* WHAT IS NEEDED:
In the entries below, begin at the line that has "the same method." and stop after the line that has "[227,1107,300,1121] parameter. ->"; output those lines exactly, leaving out pictures.

* INPUT DATA:
# # # # # # #
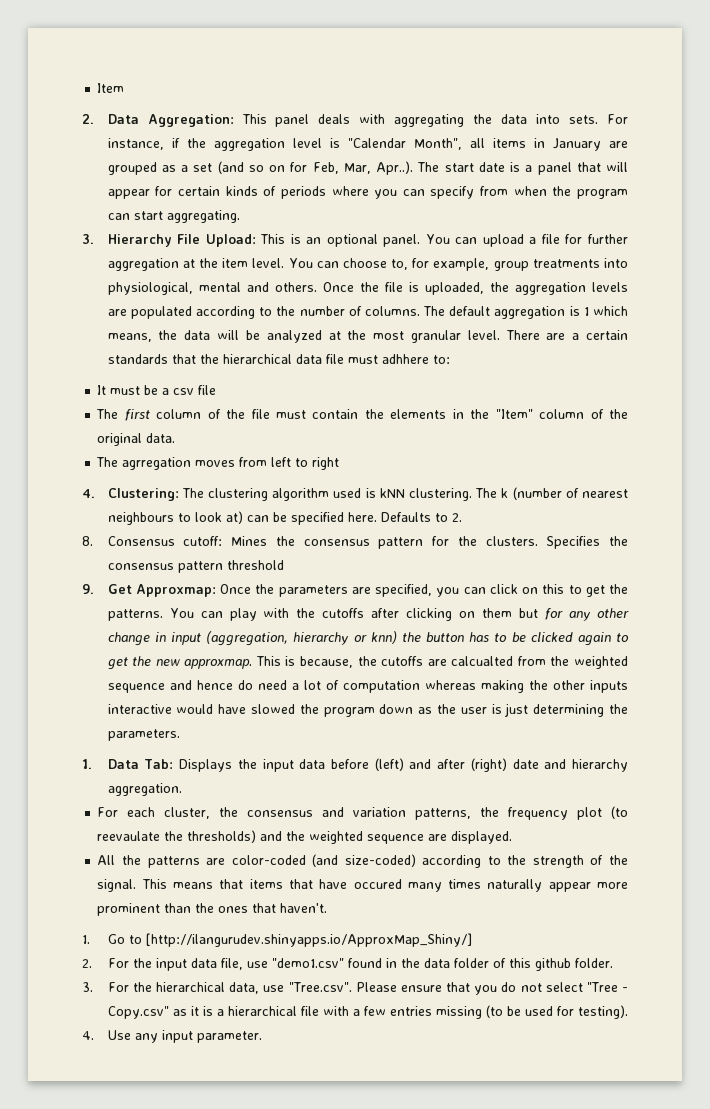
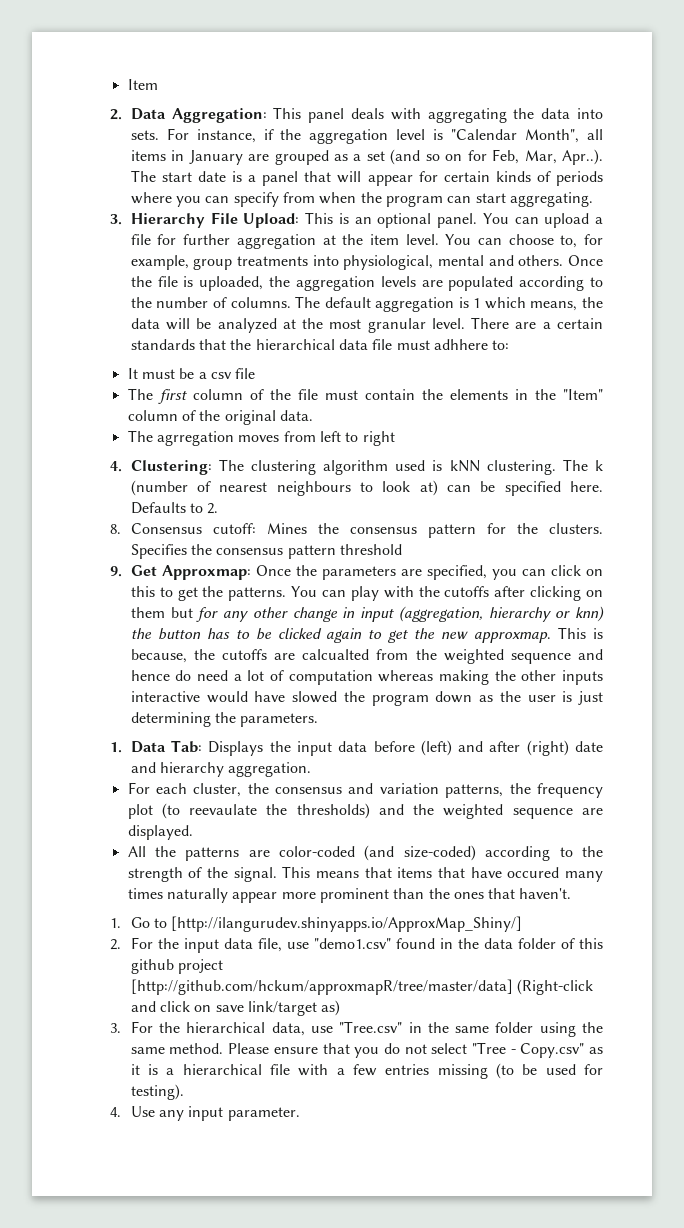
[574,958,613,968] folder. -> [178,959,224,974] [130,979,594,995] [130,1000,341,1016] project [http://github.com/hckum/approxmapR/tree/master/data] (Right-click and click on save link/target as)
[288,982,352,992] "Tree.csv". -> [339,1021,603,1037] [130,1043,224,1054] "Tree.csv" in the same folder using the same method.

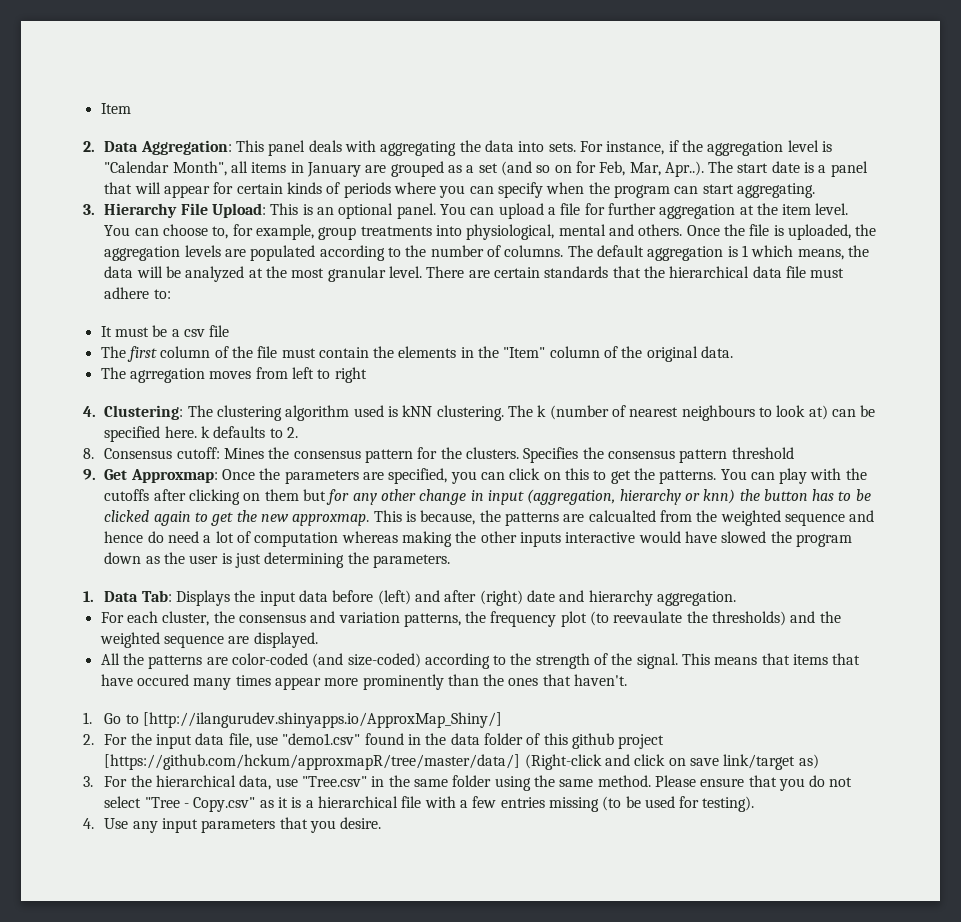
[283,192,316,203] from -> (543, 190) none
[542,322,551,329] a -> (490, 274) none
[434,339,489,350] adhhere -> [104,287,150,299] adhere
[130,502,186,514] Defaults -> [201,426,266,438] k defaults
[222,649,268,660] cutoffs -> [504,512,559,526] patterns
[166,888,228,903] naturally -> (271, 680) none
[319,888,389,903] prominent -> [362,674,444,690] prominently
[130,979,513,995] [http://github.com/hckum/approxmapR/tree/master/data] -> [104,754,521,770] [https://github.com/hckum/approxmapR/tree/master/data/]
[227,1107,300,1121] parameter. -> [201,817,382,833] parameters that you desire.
# # # # # # #
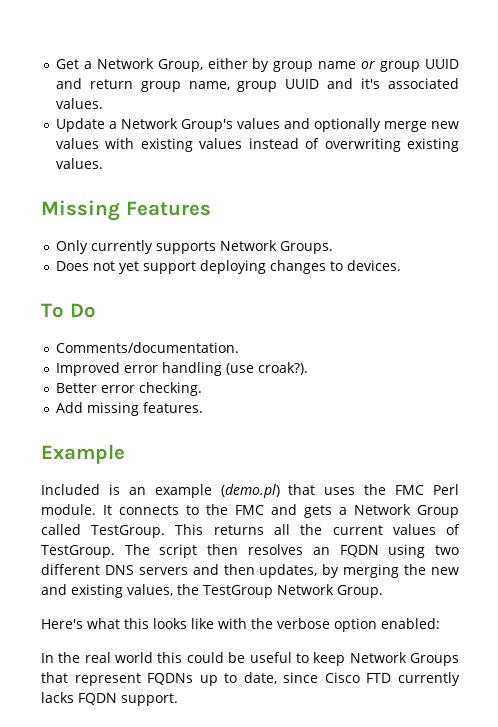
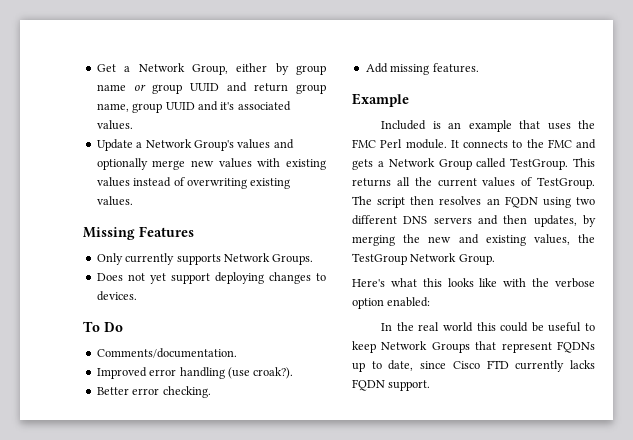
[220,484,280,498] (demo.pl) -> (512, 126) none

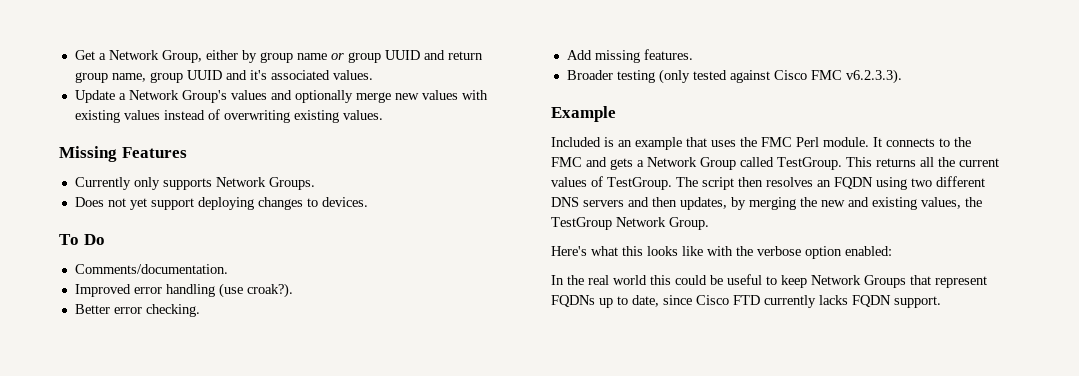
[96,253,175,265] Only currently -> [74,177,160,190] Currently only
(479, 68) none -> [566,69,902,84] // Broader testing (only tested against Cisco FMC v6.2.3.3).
# # # # # # #
* WRITTEN RESPONSE:
[288,982,352,992] "Tree.csv". -> [339,1021,603,1037] [130,1043,224,1054] "Tree.csv" in the same folder using the same method.

[283,192,316,203] from -> (543, 190) none
[542,322,551,329] a -> (490, 274) none
[434,339,489,350] adhhere -> [104,287,150,299] adhere
[130,502,186,514] Defaults -> [201,426,266,438] k defaults
[222,649,268,660] cutoffs -> [504,512,559,526] patterns
[166,888,228,903] naturally -> (271, 680) none
[319,888,389,903] prominent -> [362,674,444,690] prominently
[130,979,513,995] [http://github.com/hckum/approxmapR/tree/master/data] -> [104,754,521,770] [https://github.com/hckum/approxmapR/tree/master/data/]
[227,1107,300,1121] parameter. -> [201,817,382,833] parameters that you desire.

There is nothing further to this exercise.